If a mismatch is confirmed and the taxpayer failed to revise the return in time, the CPC may issue an intimation under Section 143(1), raising a tax demand along with interest. In certain cases, the department may treat the lapse as misreporting of income, potentially attracting penalties ranging from 50% to 200% of the tax evaded under Section 270A.
How long can the tax department take to process returns
Under existing rules, the CPC has nine months from the end of the financial year in which the return is filed to process an ITR. For instance, a return filed on July 31 or December 31, 2025, can legally be processed any time up to December 31, 2026.
If the CPC fails to process the return within this period and the case is not selected for assessment or reassessment, the taxpayer becomes entitled to the refund along with interest under Section 244A, calculated up to the date the refund is actually issued.

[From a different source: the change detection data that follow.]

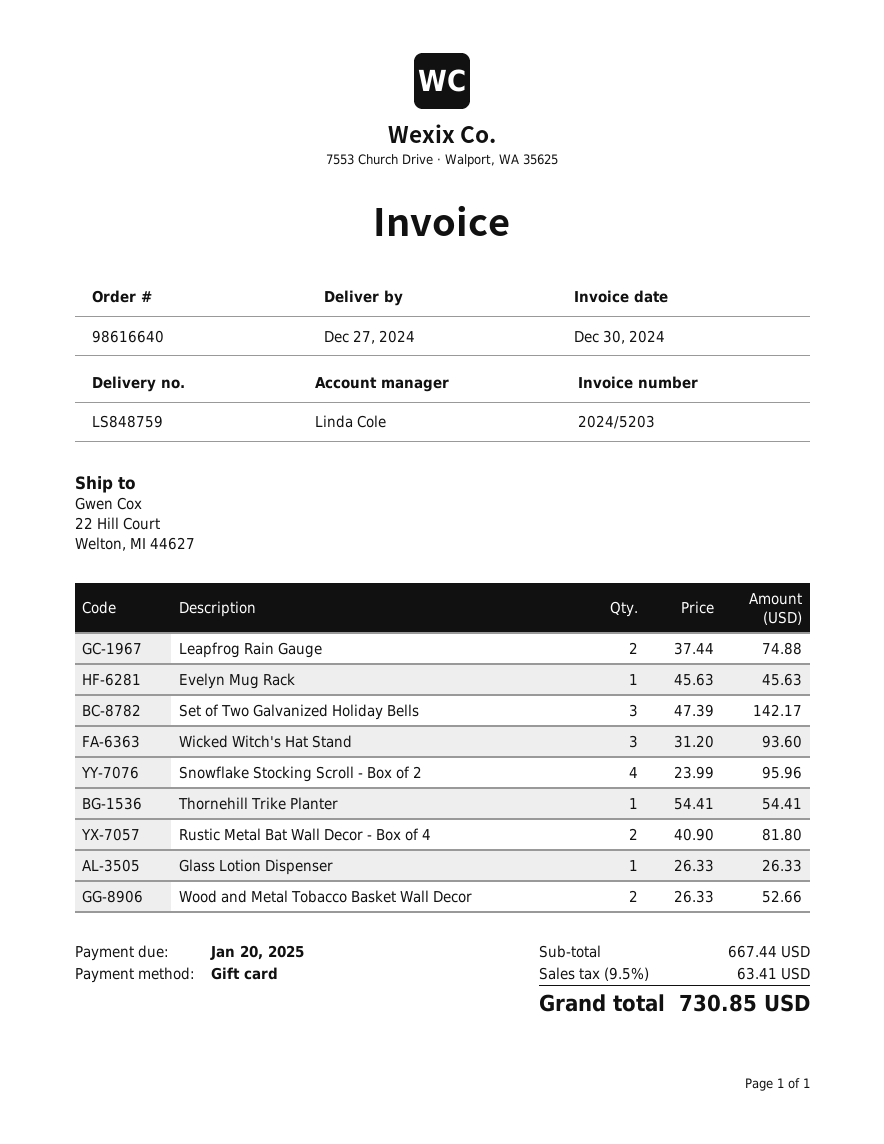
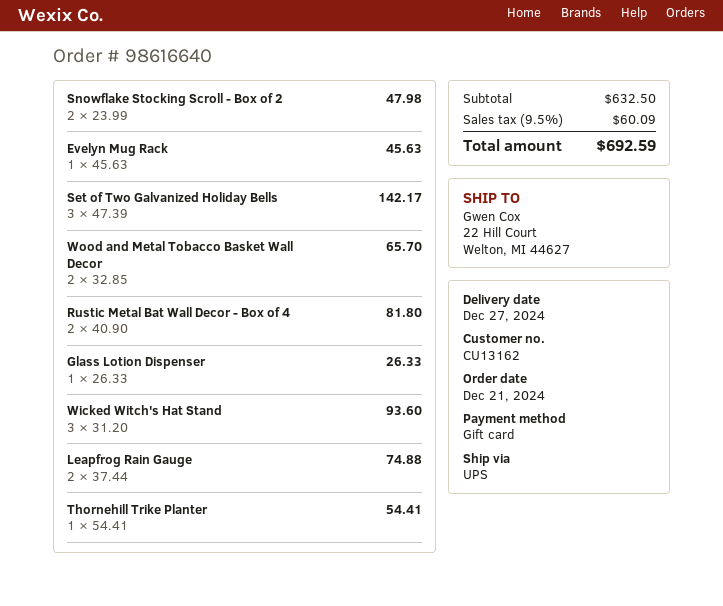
Snowflake Stocking Scroll - Box of 2: 4 x 23.99 = 95.96 -> 2 x 23.99 = 47.98
Wood and Metal Tobacco Basket Wall Decor: 2 x 26.33 = 52.66 -> 2 x 32.85 = 65.70
subtotal: 667.44 -> 632.50
tax: 9.5% = 63.41 -> 9.5% = 60.09
total: 730.85 -> 692.59

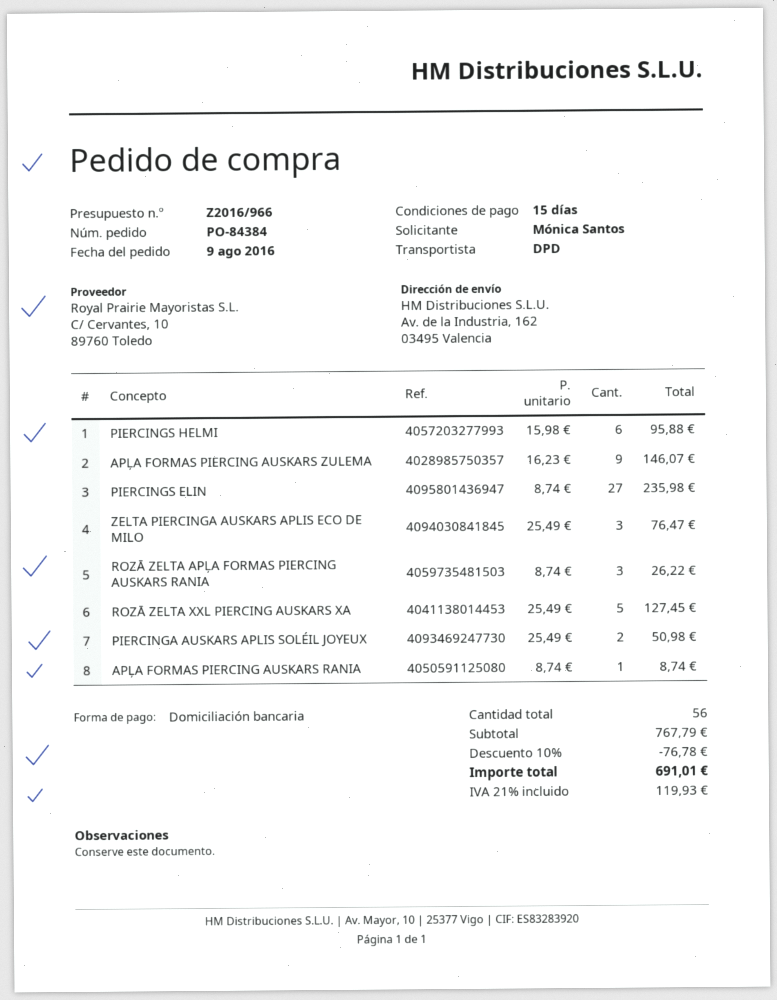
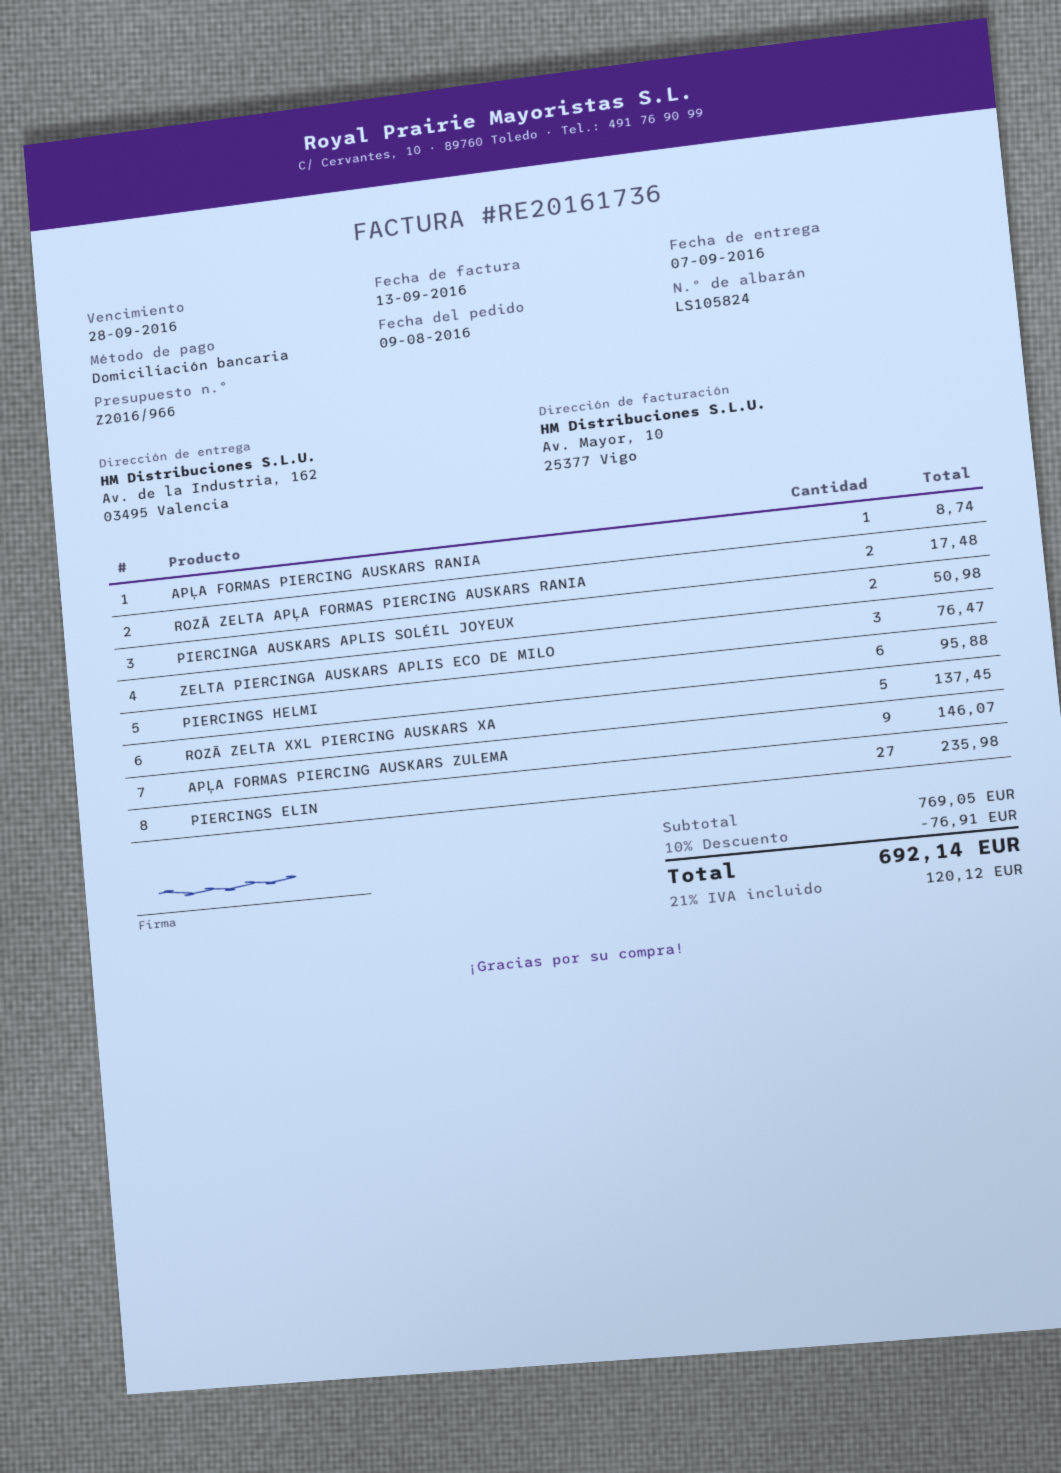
ROZĀ ZELTA APĻA FORMAS PIERCING AUSKARS RANIA: 3 for 26.22 -> 2 for 17.48
ROZĀ ZELTA XXL PIERCING AUSKARS XA: 5 for 127.45 -> 5 for 137.45
subtotal: 767.79 -> 769.05
discount: 10% = 76.78 -> 10% = 76.91
tax: 21% = 119.93 -> 21% = 120.12
total: 691.01 -> 692.14

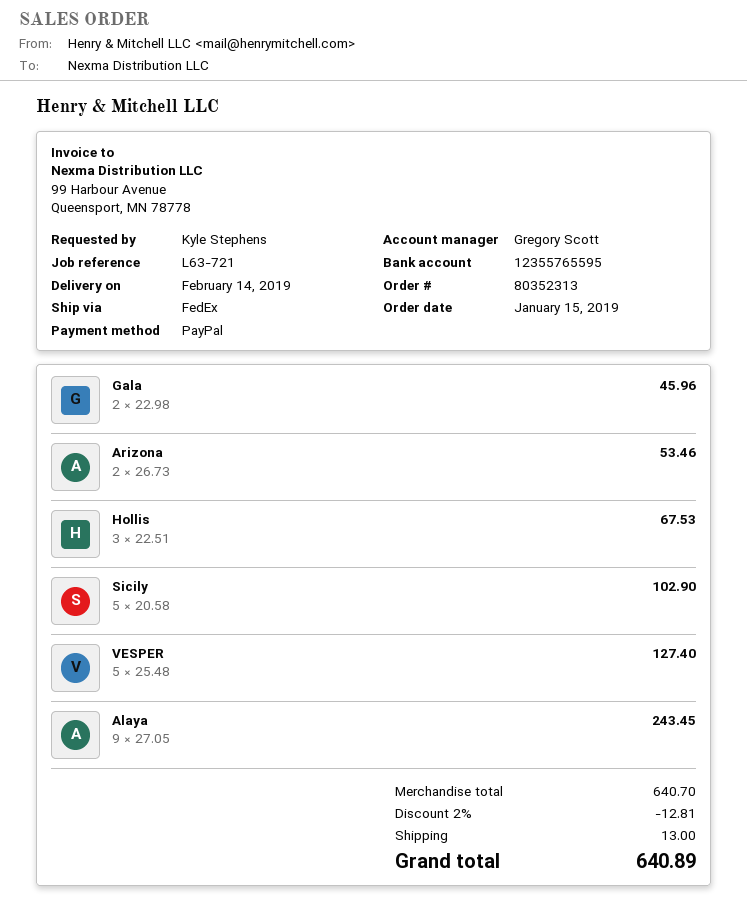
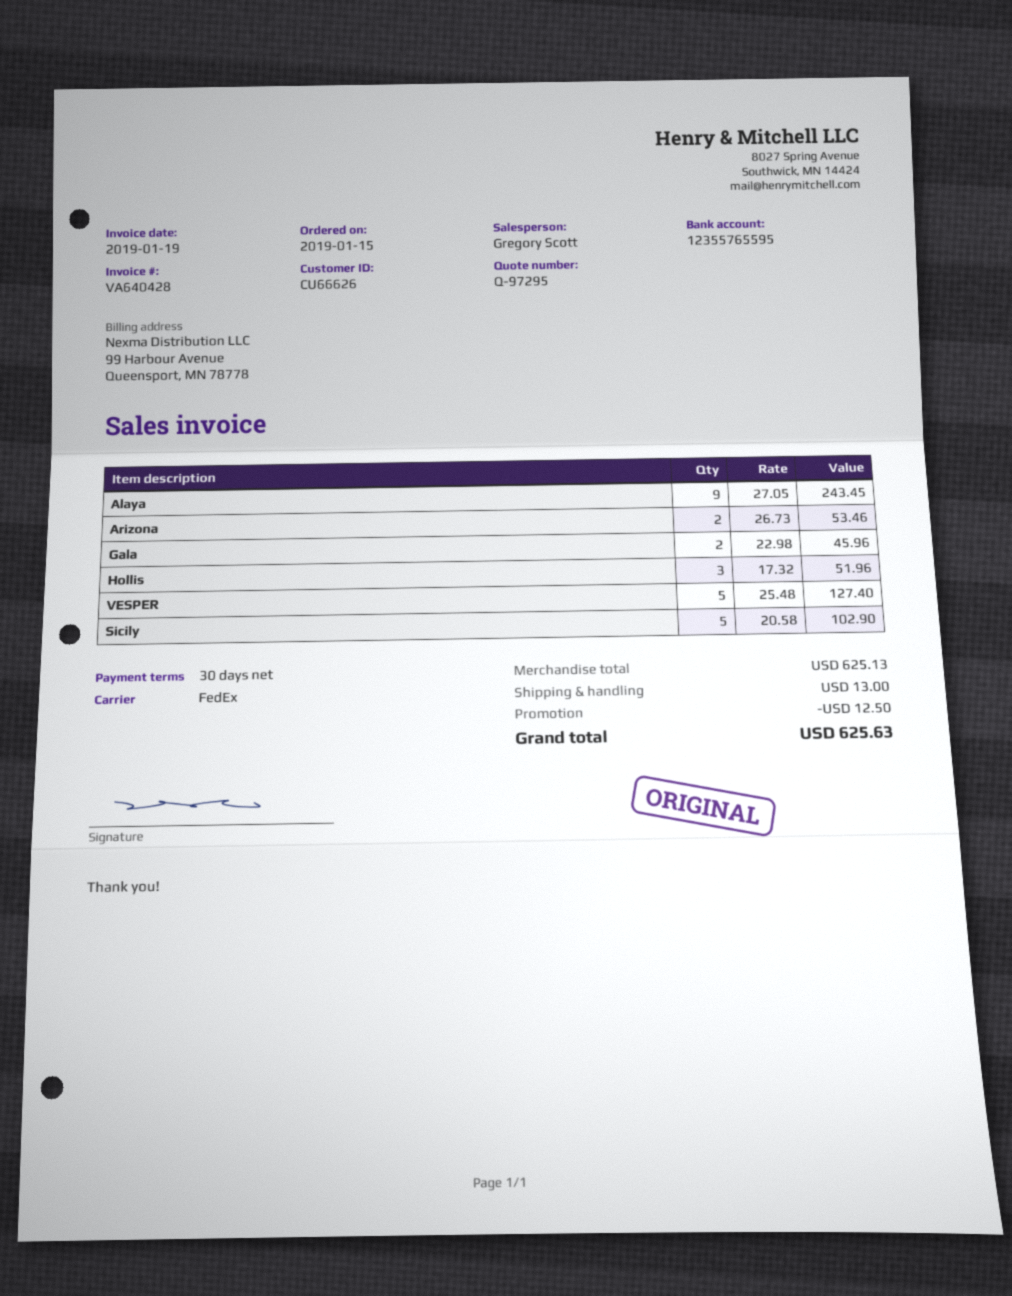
Hollis: 3 x 22.51 = 67.53 -> 3 x 17.32 = 51.96
subtotal: 640.70 -> 625.13
discount: 12.81 -> 12.50
total: 640.89 -> 625.63

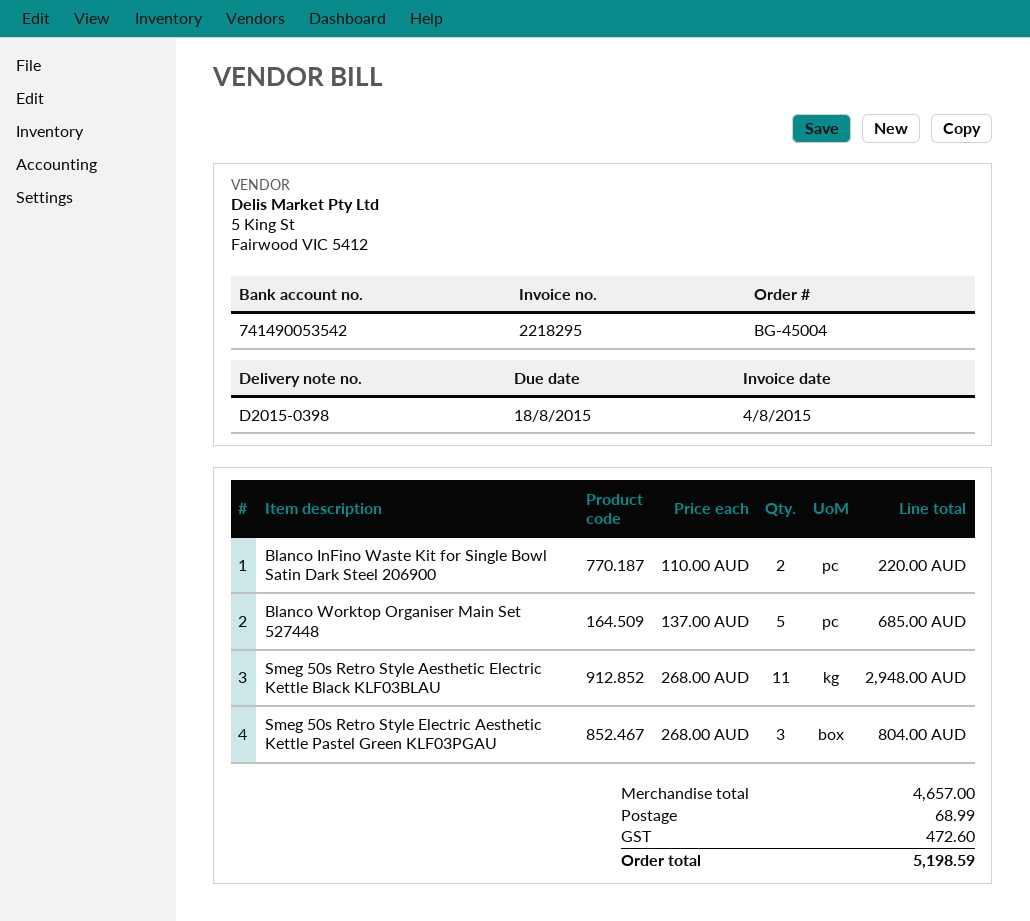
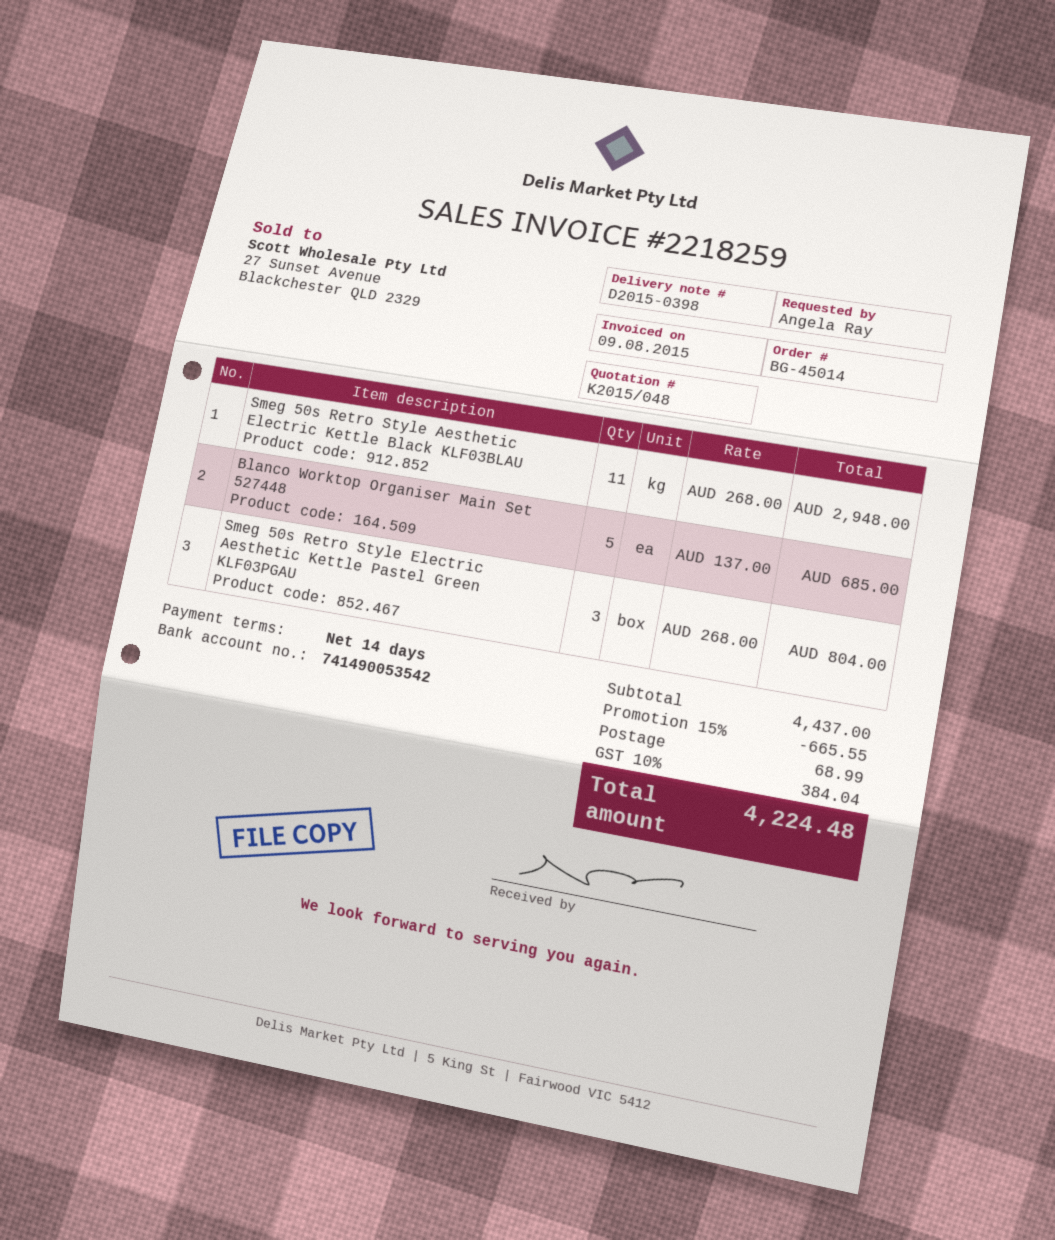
order number: BG-45004 -> BG-45014
invoice number: 2218295 -> 2218259
invoice date: 2015-08-04 -> 2015-08-09
Blanco InFino Waste Kit for Single Bowl Satin Dark Steel 206900: 2 x 110.00 = 220.00 -> none
subtotal: 4657.00 -> 4437.00
discount: none -> 15% = 665.55
tax: 472.60 -> 384.04
total: 5198.59 -> 4224.48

Typically, once an ITR is processed, refunds are credited within about a week, though timelines may vary.
Interest on delayed refunds
When a refund becomes due, the government is required to pay simple interest at 0.5% per month, or 6% per annum, calculated on a monthly basis for the period of delay.
Why the deadline still matters
December 31 is not about whether a refund arrives sooner or later—it is about who controls the correction process. Before the deadline, taxpayers can rectify mistakes without penalty. After it, the system takes over, often at a significantly higher financial cost.
Tax advisers strongly urge taxpayers who have received mismatch alerts to review and act immediately, rather than assuming that processing delays will resolve the issue automatically. Once the revision window closes, even small oversights can become expensive to correct.
For taxpayers still waiting for their returns to be processed, the message is clear: the clock that truly matters is not the CPC’s—it is yours.